Work order:
Your reply should contain nothing except the lines from the one with "font-style: none ->" through the end of the listing below, reproduced exactly and stripped of pictures.

Supplied data:
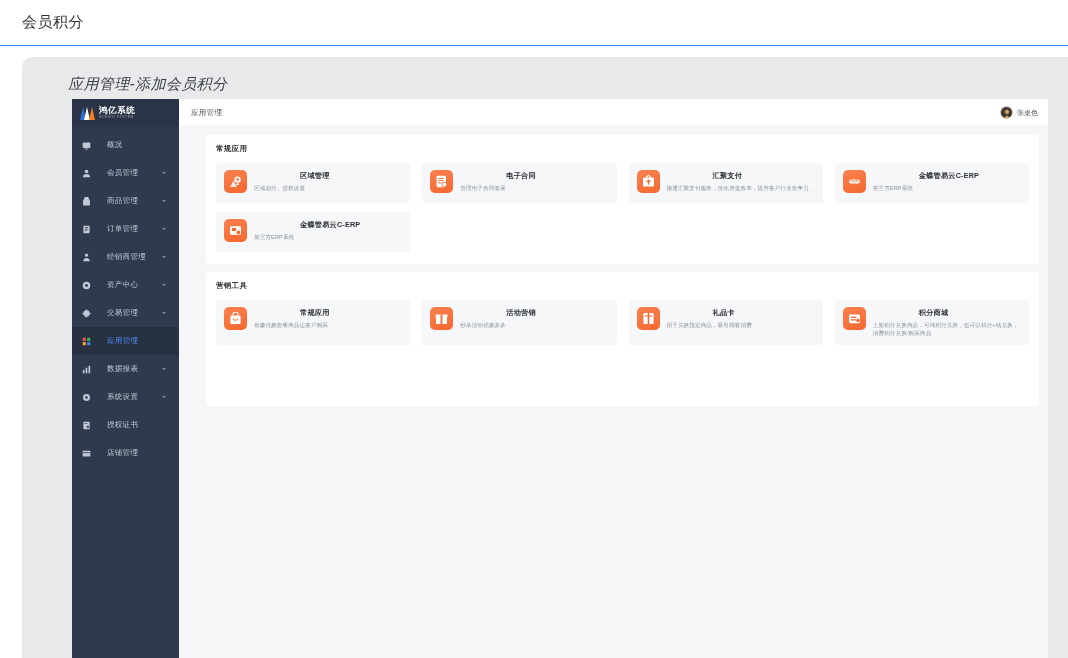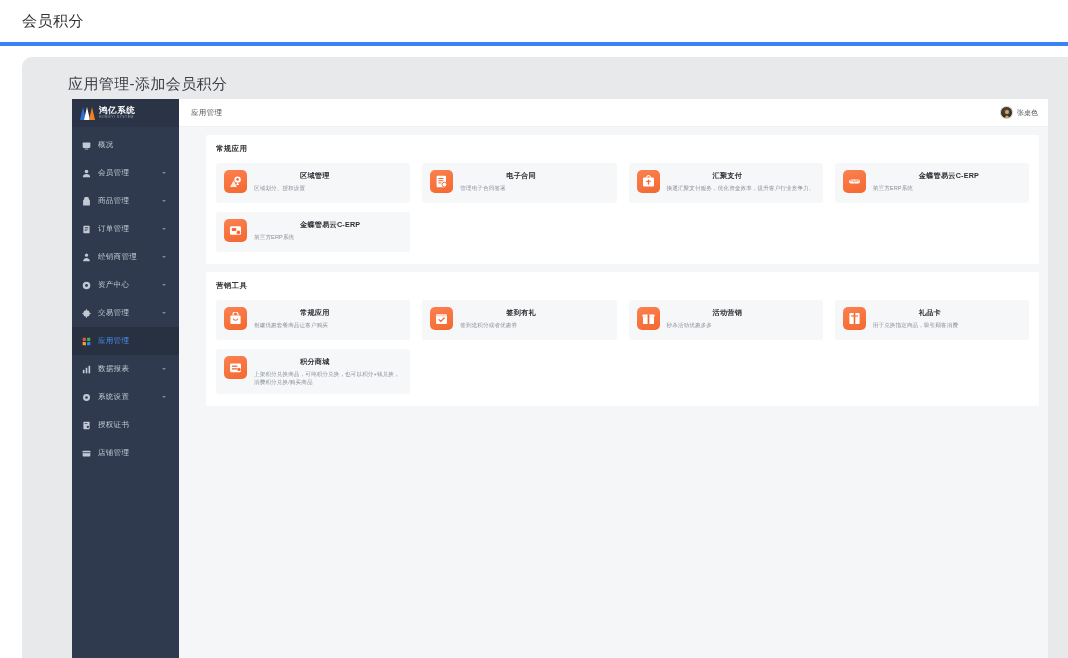"会员积分" .page-header { border-bottom: 4px solid #3b82f6 -> 1px solid #3b82f6 }
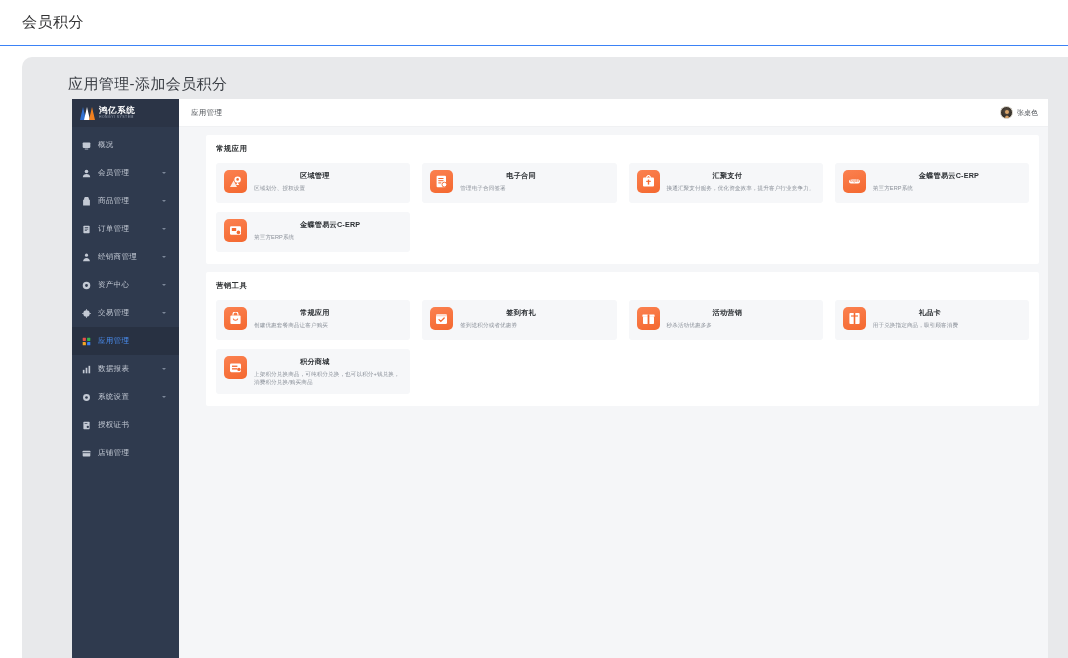"应用管理-添加会员积分" .stage-title { font-style: none -> italic }
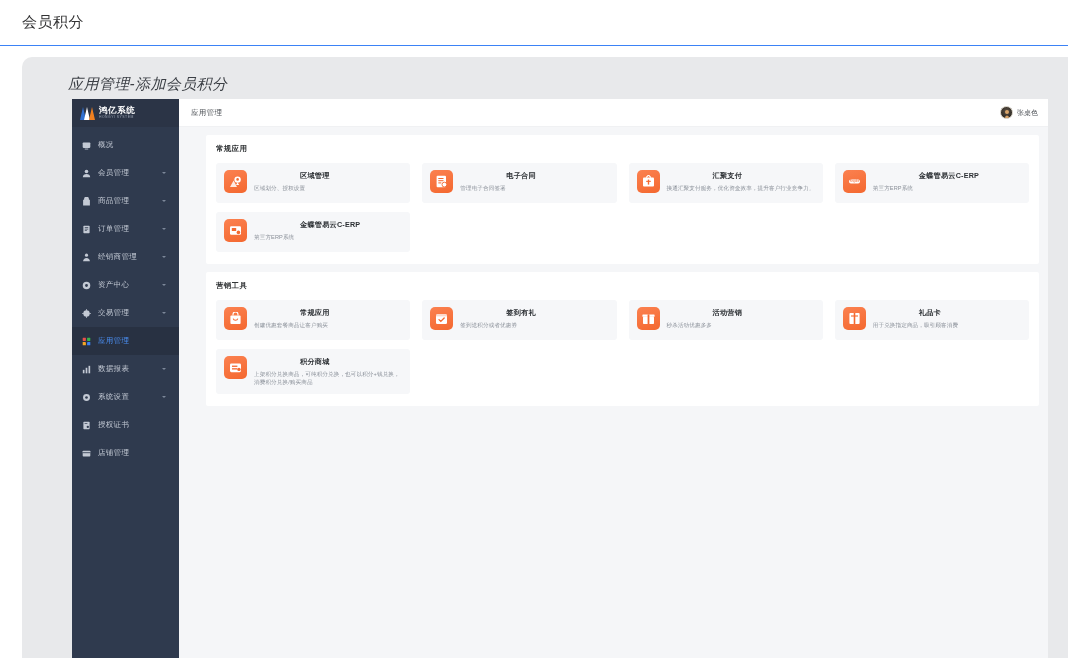"概况" .nav-item { gap: 7px -> 16px }
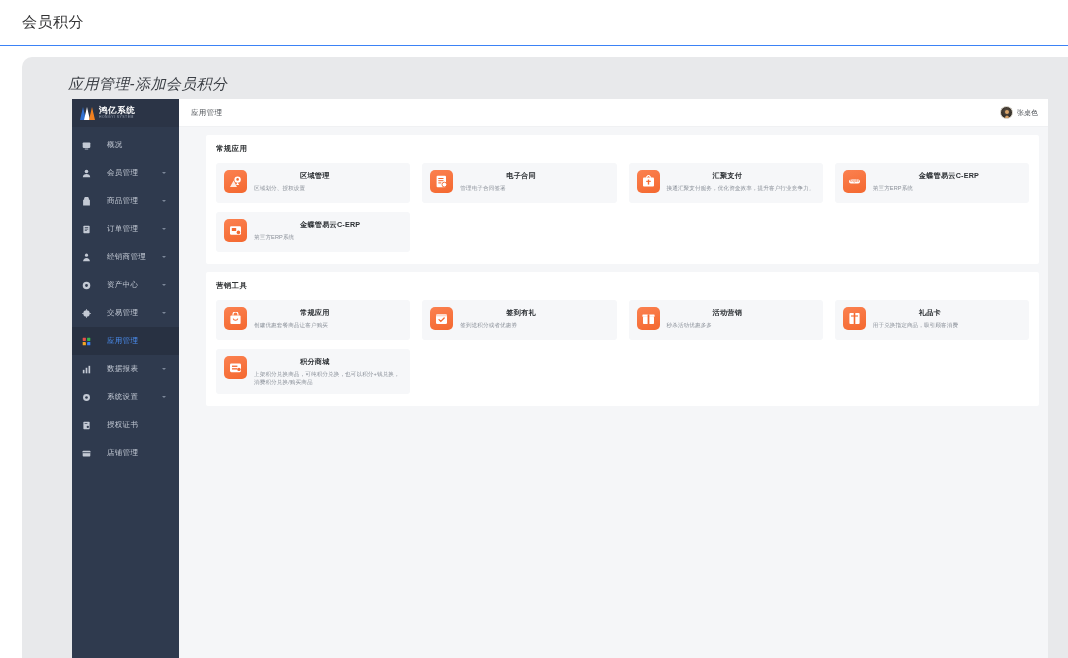"签到有礼" div.card { html: <div> <div> <svg> <rect></rect> <rect></rect> <path></path> </svg> </div> <div> <div>签到有礼</div> <div>签到送积分或者优惠券</div> </div> </div> -> none }
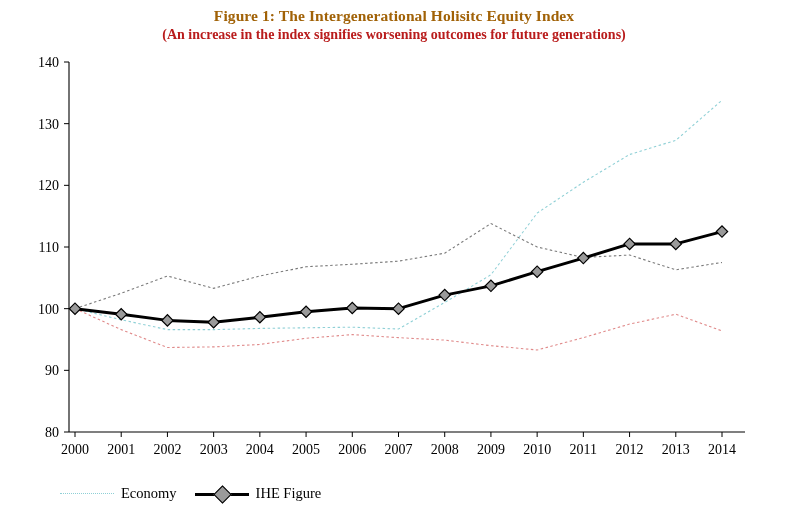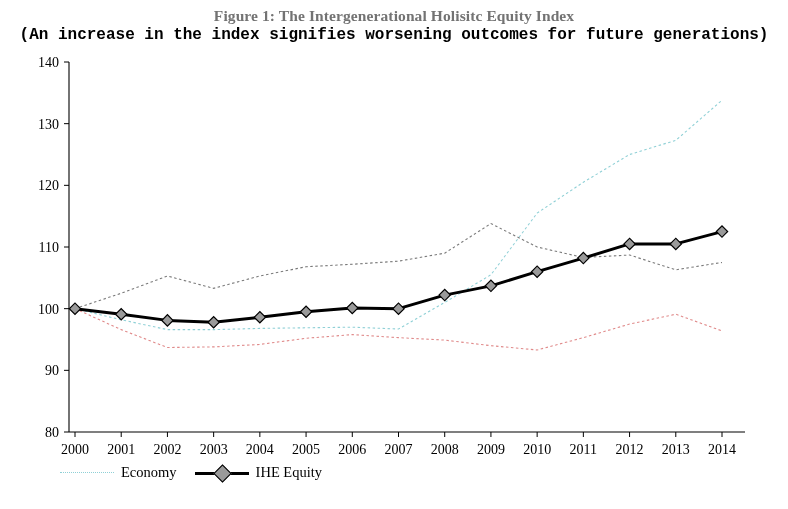"Figure 1: The Intergenerational Holisitc" #title-main { color: #737373 -> #a16207 }
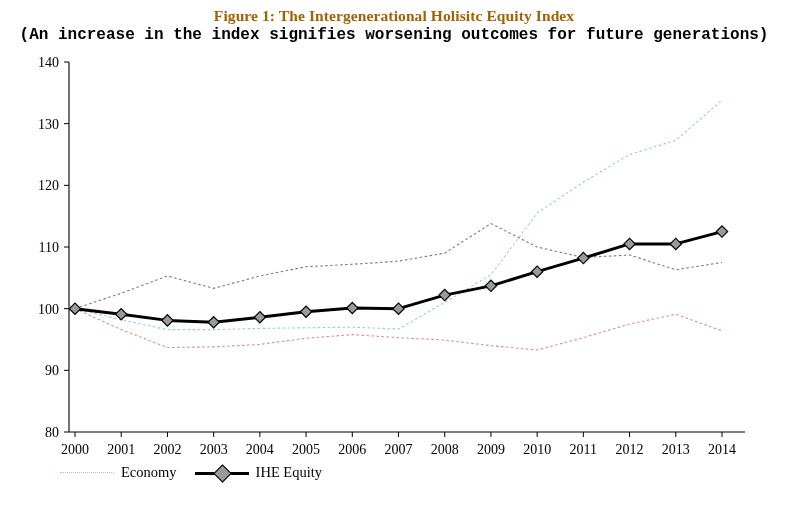"(An increase in the index" #title-sub { color: #000000 -> #b91c1c; font-family: Liberation Mono, monospace -> Liberation Serif, serif; font-size: 16px -> 14px }
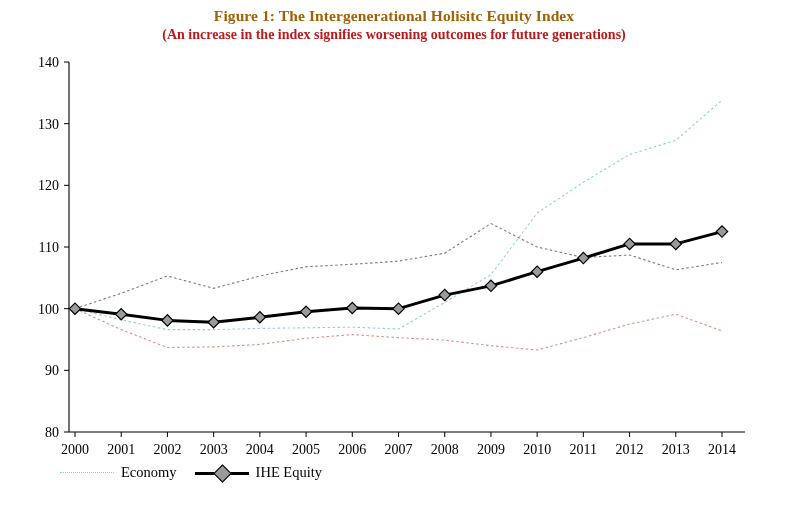"Economy" #legend { align-items: flex-start -> flex-end; top: 464px -> 476px }
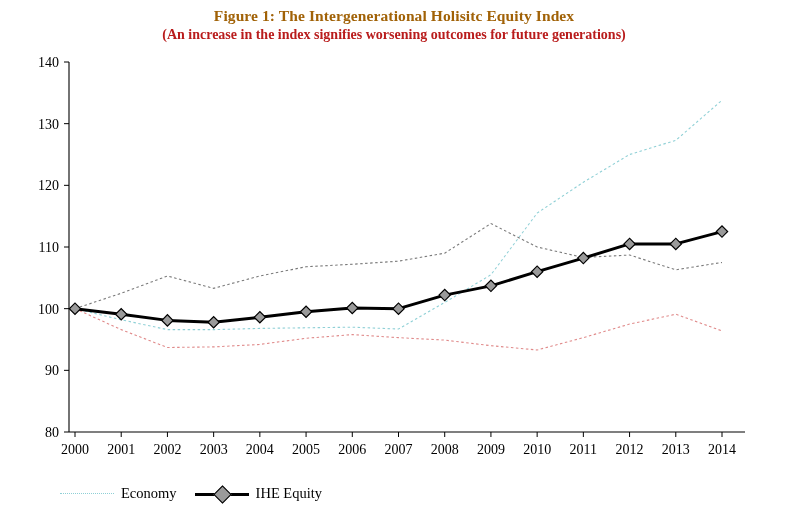"IHE Equity" span.legend-label { text: Equity -> Figure }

Response for this exercise:
"应用管理-添加会员积分" .stage-title { font-style: none -> italic }
"概况" .nav-item { gap: 7px -> 16px }
"签到有礼" div.card { html: <div> <div> <svg> <rect></rect> <rect></rect> <path></path> </svg> </div> <div> <div>签到有礼</div> <div>签到送积分或者优惠券</div> </div> </div> -> none }
"Figure 1: The Intergenerational Holisitc" #title-main { color: #737373 -> #a16207 }
"(An increase in the index" #title-sub { color: #000000 -> #b91c1c; font-family: Liberation Mono, monospace -> Liberation Serif, serif; font-size: 16px -> 14px }
"Economy" #legend { align-items: flex-start -> flex-end; top: 464px -> 476px }
"IHE Equity" span.legend-label { text: Equity -> Figure }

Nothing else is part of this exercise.